Python 3.15's JIT is now back on track (fidget-spinner.github.io)

by guidoiaquinti 310 comments 483 points
Read article View on HN

310 comments

[−] mattclarkdotnet 60d ago
Python really needs to take the Typescript approach of "all valid Python4 is valid Python3". And then add value types so we can have int64 etc. And allow object refs to be frozen after instantiation to avoid the indirection tax.

Sensible type-annotated python code could be so much faster if it didn't have to assume everything could change at any time. Most things don't change, and if they do they change on startup (e.g. ORM bindings).

[−] mattclarkdotnet 59d ago
To clarify, it is nuts that in an object method, there is a performance enhancement through caching a member value.

  class SomeClass
    def init(self)
      self.x = 0
    def SomeMethod(self)
      q = self.x
      ## do stuff with q, because otherwise you're dereferencing self.x all the damn time
[−] 1718627440 59d ago
This is not just a performance concern, this describes completely different behaviour. You forgot that self.x is just Class.__getattr__(self, 'x') and that you can implement __getattr__ how you like. There is no object identity across the values returned by __getattr__.
[−] dundarious 59d ago
This level of dynamism is commonly forgotten/omitted because it is most often not at all needed. "There is no object identity across the values [retrieved by self.x]" is a very curious choice to many.
[−] 1718627440 59d ago
It's very Pythonic to expose e.g. state via the existence of attributes. This also makes it possible to dynamically expose foreign language interfaces. You can really craft the interface you like, because the interface exposal is also normal code that returns strings and objects.

You are right that it is not needed often, but there is often somewhere a part in the library stack that does exactly this, to expose a nice interface.

[−] xenadu02 59d ago
This is just an analogy but in Swift String is such a commonly used hot path the type is designed to accommodate different backing representations in a performant way. The type has bits in its layout that indicate the backing storage. eg a constant string is just a pointer to the bytes in the binary and unless the String escapes or mutates incurs no heap allocation at all - it is just a stack allocation and a pointer.

Javascript implementations do their own magic since most objects aren't constantly mutating their prototypes or doing other fun things. They effectively fast-path property accesses and fallback if that assumption proves incorrect.

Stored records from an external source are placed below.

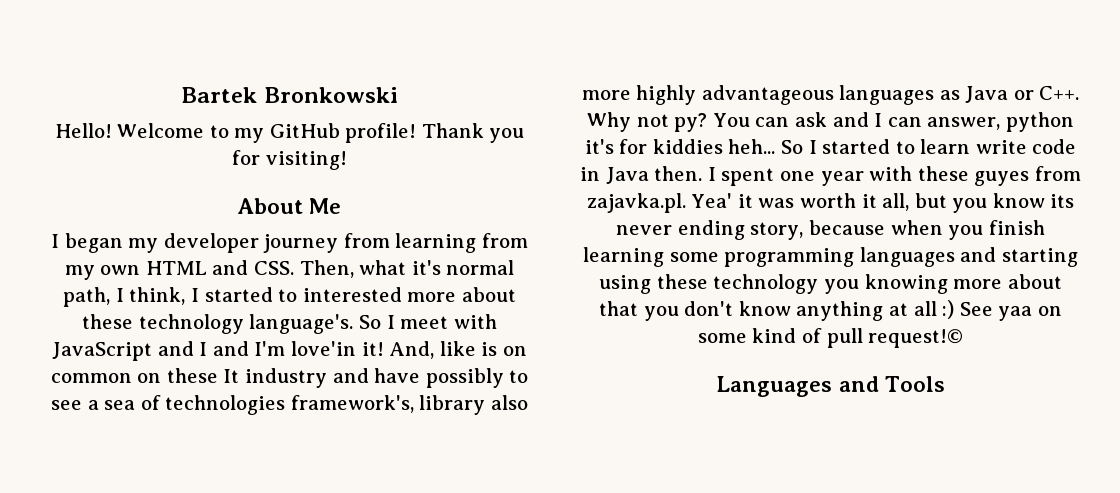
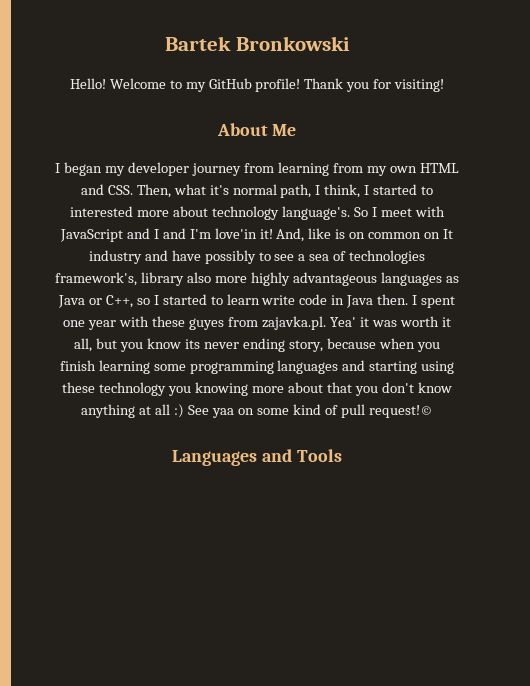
- I began my developer journey from learning from my own HTML and CSS. Then, what it's normal path, I think, I started to interested more about these technology language's.
+ I began my developer journey from learning from my own HTML and CSS. Then, what it's normal path, I think, I started to interested more about technology language's.
- And, like is on common on these It industry and have possibly to see a sea of technologies framework's, library also more highly advantageous languages as Java or C++. Why not py? You can ask and I can answer, python it's for kiddies heh... So I started to learn write code in Java then.
+ And, like is on common on It industry and have possibly to see a sea of technologies framework's, library also more highly advantageous languages as Java or C++, so I started to learn write code in Java then.

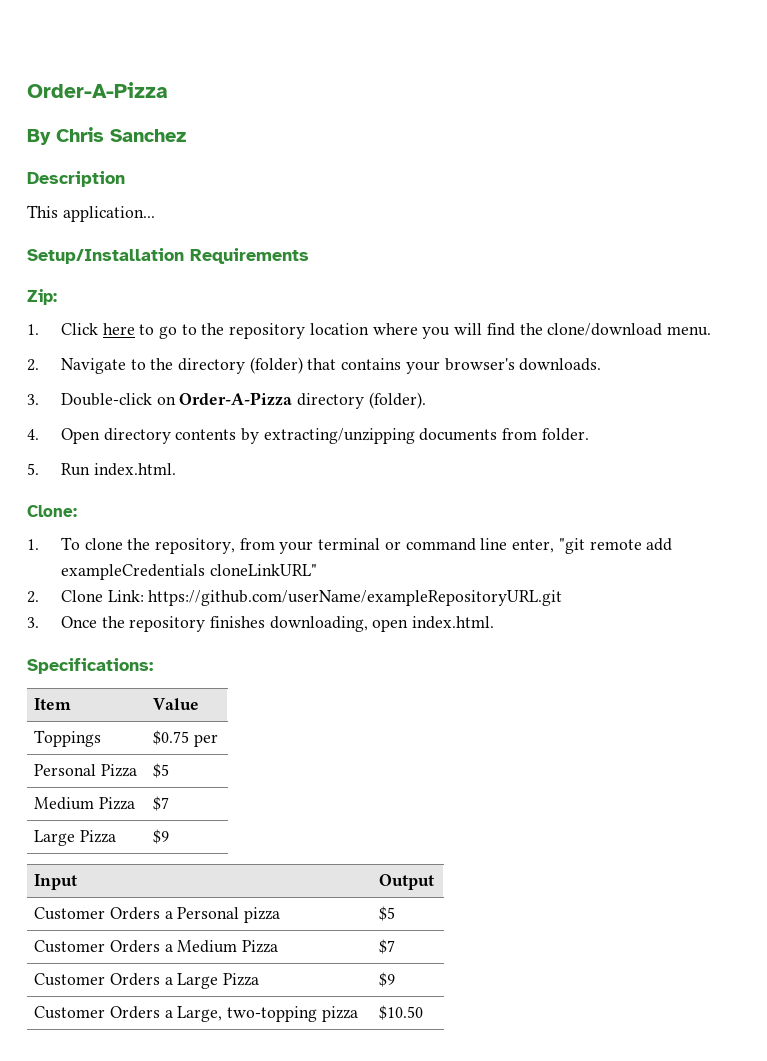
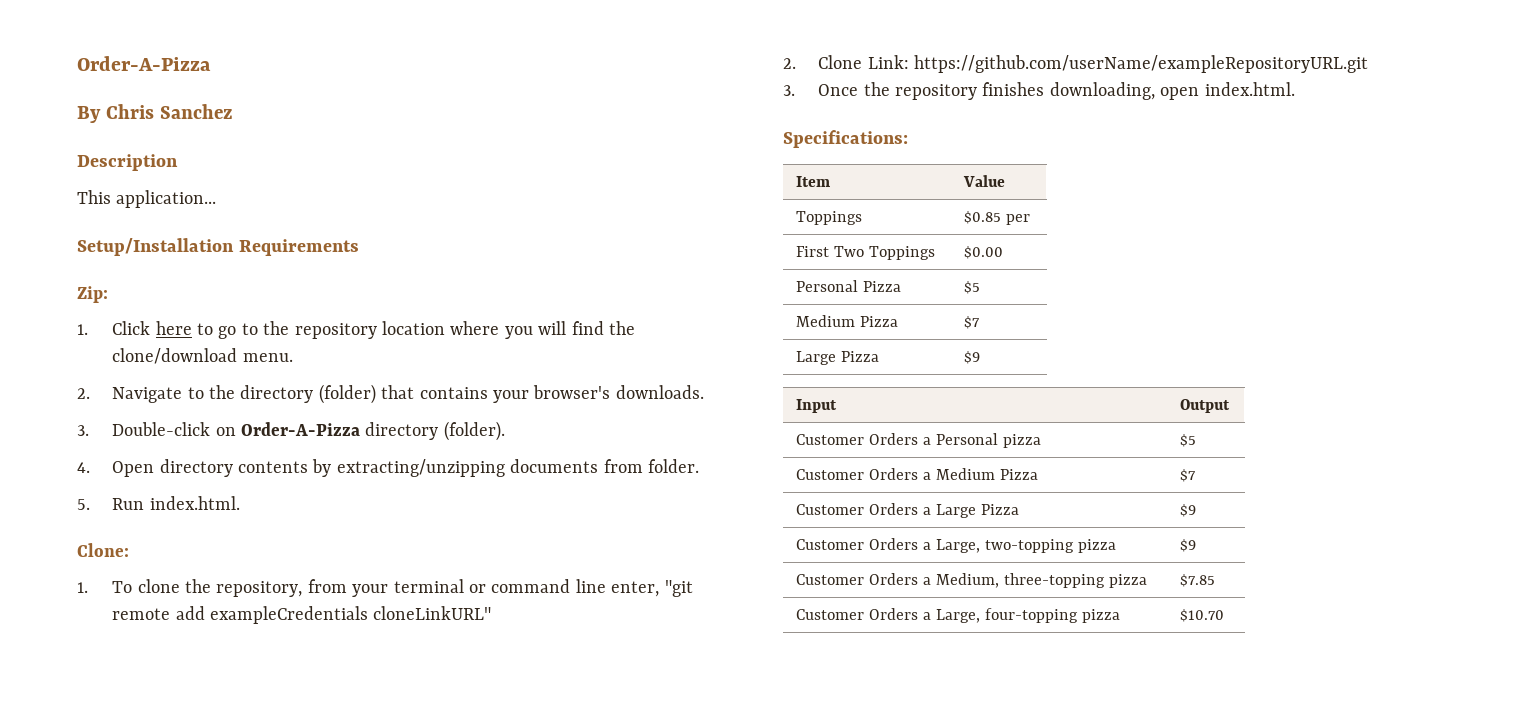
- Toppings | $0.75 per
+ Toppings | $0.85 per
+ First Two Toppings | $0.00
- Customer Orders a Large, two-topping pizza | $10.50
+ Customer Orders a Large, two-topping pizza | $9
+ Customer Orders a Medium, three-topping pizza | $7.85
+ Customer Orders a Large, four-topping pizza | $10.70

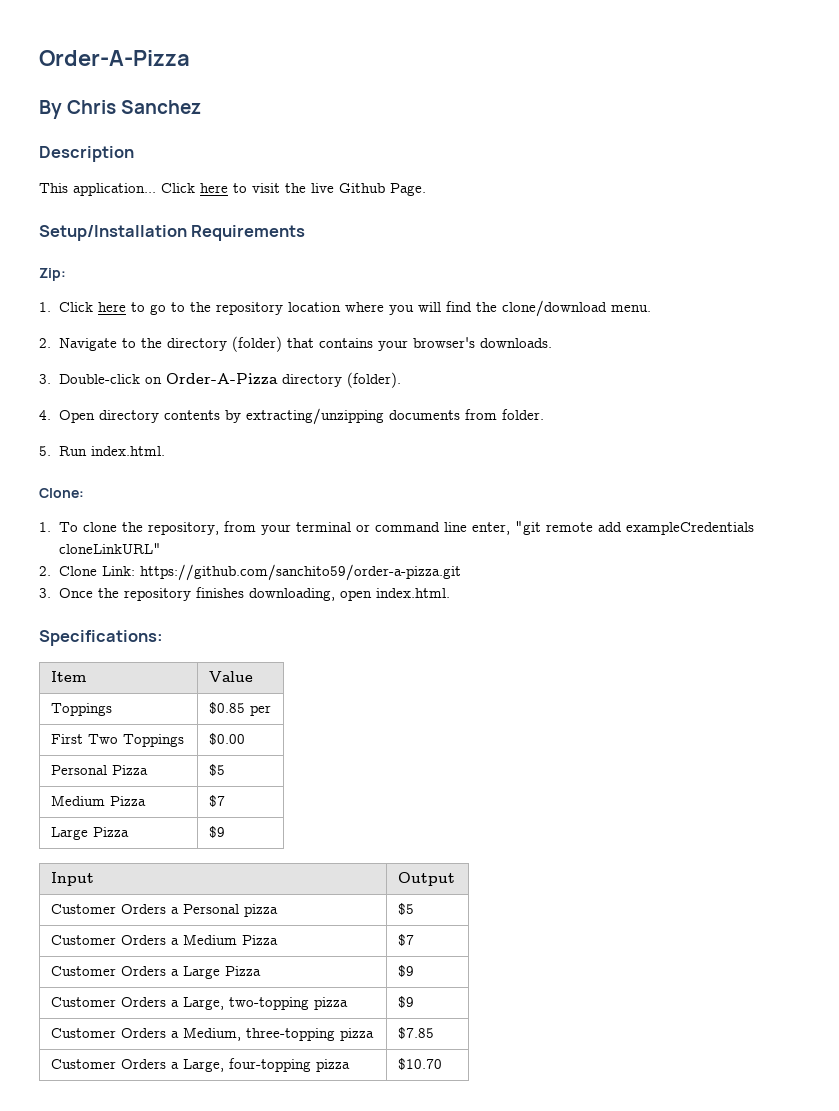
+ Click here to visit the live Github Page.
- 2. Clone Link: https://github.com/userName/exampleRepositoryURL.git
+ 2. Clone Link: https://github.com/sanchito59/order-a-pizza.git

Couldn't python tag objects that don't need such dynamism (the vast majority) so it can take the fast path on them?

[−] adrian17 55d ago
It already has a fast path, from (I think) 3.11. If you run object.x repeatedly on the same type of object enough times, the interpreter will swap out the LOAD_ATTR opcode to LOAD_ATTR_INSTANCE_VALUE or LOAD_ATTR_SLOT, which only makes sure that the type is the same as before and loads the value from a specified offset, without doing a full lookup.
[−] dekelpilli 59d ago
Java also has a performance cost to accessing class fields, as exampled by this (now-replaced) code in the JDK itself - https://github.com/openjdk/jdk/blob/jdk8-b120/jdk/src/share/...
[−] anematode 59d ago
Any decent JIT compiler (and HotSpot's is world class) will optimize this out. Likely this was done very early on in development, or was just to reduce bytecode size to promote inlining heuristics that use it
[−] vanderZwan 59d ago
String is also a pretty damn fundamental object, and I'm sure trim() calls are extremely common too. I wouldn't be surprised if making sure that seemingly small optimizations like this are applied in the interpreter before the JIT kicks are not premature optimizations in that context.

There might be common scenarios where this had a real, significant performance impacts, E.G. use-cases where it's such a bottle-neck in the interpreter that it measurably affects warm-up time. Also, string manipulation seems like the kind of thing you see in small scripts that end before a JIT even kicks in but that are also called very often (although I don't know how many people would reach for Java in that case.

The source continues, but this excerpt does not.